Irgendwie schien unsere Jüngste sich feenmäßig diskriminiert zu fühlen und beschloss, die Sache nun mal selbst in die Hand zu nehmen.
Samstag Abend verkündete sie nun also:
"Heute Nacht tommt die Schlafanzugfee und holt meinen Schlafanzug und lässt mir eine Überraschung hier!"
Sofort schrillten die mütterlichen Alarmglocken.
Fee?
Überraschung?
Samstag Abend?
Nicht, dass ich etwas dagegen hätte, wenn unsere Tochter ihren bis zur Unkenntlichkeit abgeschmusten Drecklappen, der einst ein Schlafanzug war, abgeben würde, aber ich hatte da jetzt eher weniger an Überraschungen und Feen und dergleichen gedacht und irgendwie kam mir das jetzt , ja, recht überraschend.
Mir brach schon ein klein wenig der Mutterschweiß aus, ob der misslichen Lage.
Egal was ich tun würde, es gäbe Tränen und Enttäuschung.
Rückte ich mit der Wahrheit heraus, dass solche Feen die bloße Erfindung geschäftstüchtiger Erwachsener sei, hätte ich nicht nur einen Kindertraum zerstört sondern mich sofort als liebevolle Mutter disqualifiziert.
Ließ ich mein Kind den Schlafanzug vor die Tür legen und ihn ebendort liegen, hätte zwar die olle Fee den Ärger, aber ich ein verstörtes Kind.
Von einer Überraschung war weit und breit nichts zu sehen, denn ich gehöre zu jenen unorganisierten Menschen, die nie Geschenkchen auf Vorrat zu Hause haben.
Ich befand mich in einer misslichen Lage, die sich aber noch dramatisch zuspitzen sollte:
"Mama, ich hab schon mit der Fee alles bespricht.
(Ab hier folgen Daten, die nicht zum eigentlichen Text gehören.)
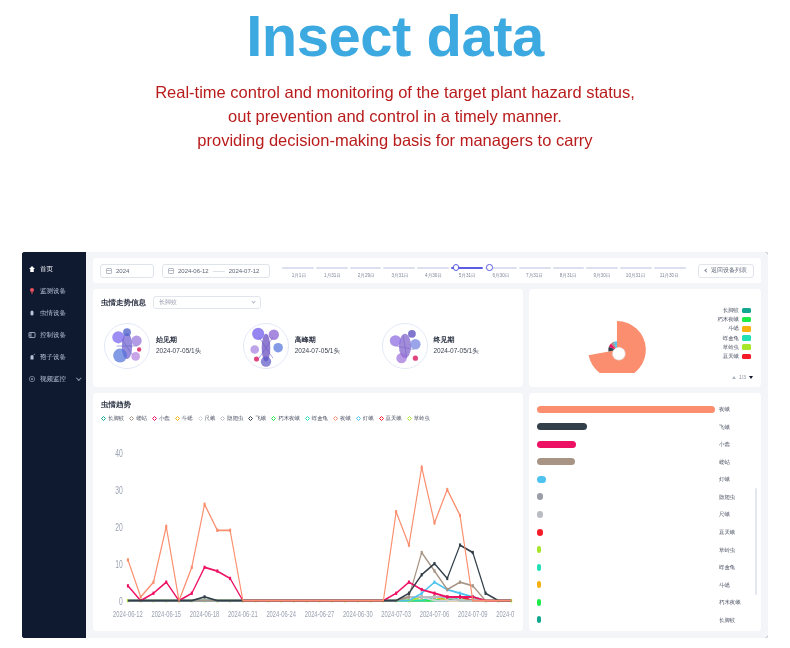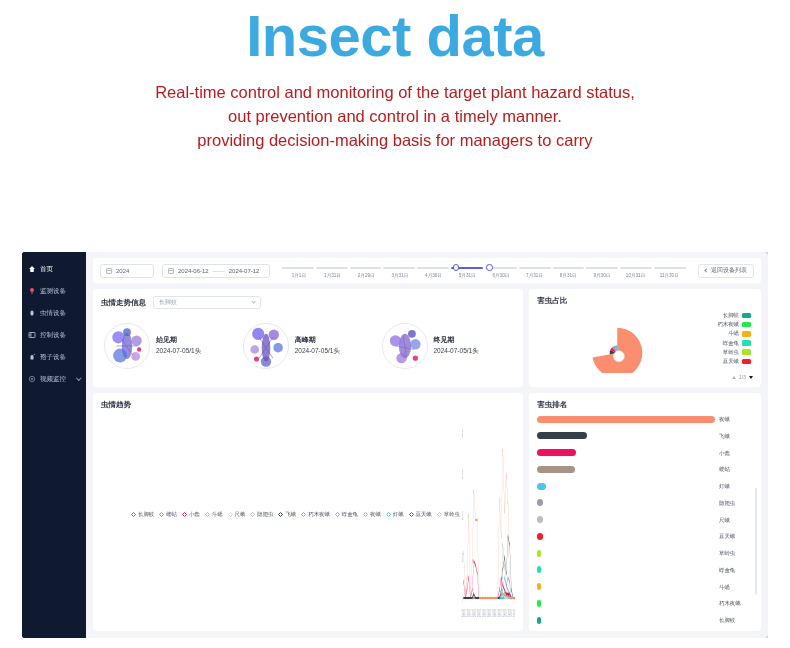"害虫占比" div.card-title { html: <div>害虫占比</div> -> none }
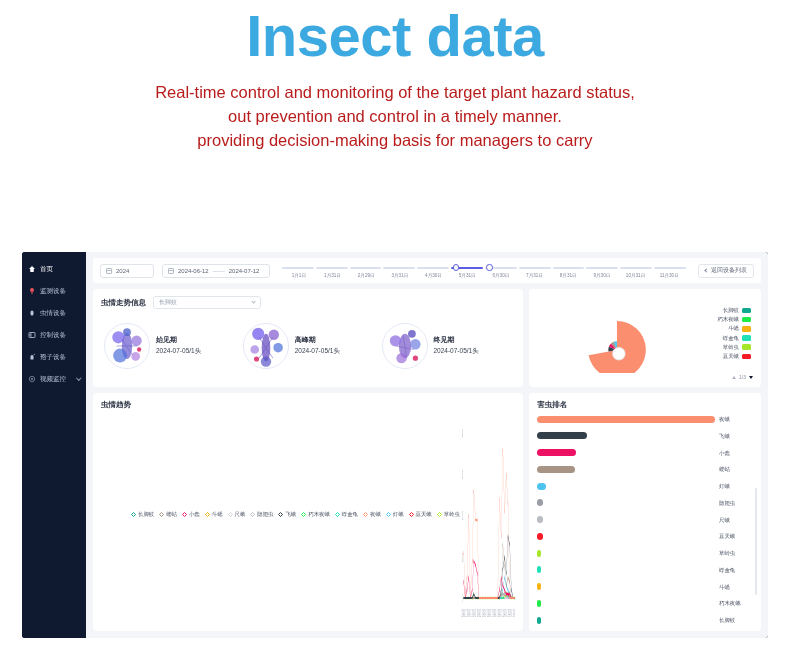"虫情趋势" .card-line { flex-direction: row -> column }
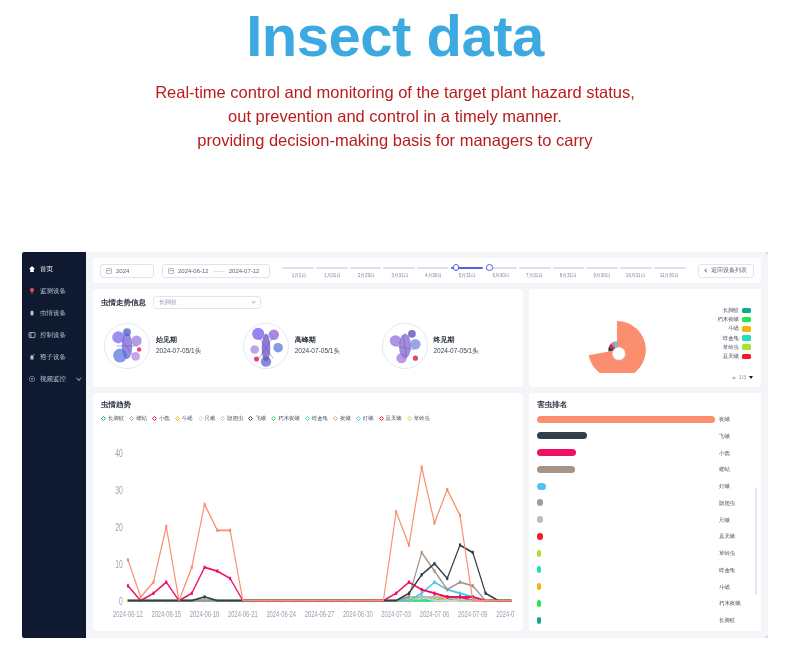"害虫排名" div.card-title { html: <div>害虫排名</div> -> none }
Die hat eine tolle Überraschung für mich!"
"Was denn für eine Überraschung?"
Das sag ich nicht, das weiß die Fee aber.
Na sowas, wie praktisch.
Anderer Trick:
"Manchmal brauchen Feen auch Helfer, willst du mir nicht verraten, was du dir von ihr wünscht?"
"Die Schlafanzugfee nicht, Mama, die tann das alleine!"
Muss ja 'ne tolle Frau sein!
Ich fühlte mich, gelinde gesagt, in der mütterlichen Klemme, doch es kam noch besser.
Etwas später - der Schlafanzug lag vor der Tür - verkündete Sophia so nebenbei:
"Montag muss ich nicht in den Tinderdarten, da holt mich die Schlafanzugfee und nimmt mich mit zu ihrer Geburtstagsfeier in den Wolken!"
Ah, jaaa.
Nun, bei aller mütterlichen Liebe und sämtlichen Anstregungen, DIESEN Wunsch würde ihr ganz sicher niemand erfüllen.
Langsam aber sicher begann ich alle Feen zu verabscheuen. Mit Grausen dachte ich daran, welche Feen uns noch alle bevorstünden. Zahnfee, Schulfee, Führerscheinfee, Abiturfee.
Ein Abgrund tat sich auf.
"Schatz, ich glaube nicht, dass es eine Schlafanzugfee gibt!" entfuhr es mir, um diesem Alptraum rechtzeitig zu entrinnen.
Mit tiefer Überzeugung erwiderte mein Kind:
"Mama, davon verstehst du nichts. Du bist ja tein Tind mehr!"
Ich saß in der Falle. In der Feenfalle.
Tief tief drinnen, sehr auswegslos.
Um mich nicht gänzlich als Rabenmutter zu zeigen, setzte ich mich also hin - während mein Kind schlief - und schrieb im Namen der wunderbaren Schlafanzugfee einen Brief.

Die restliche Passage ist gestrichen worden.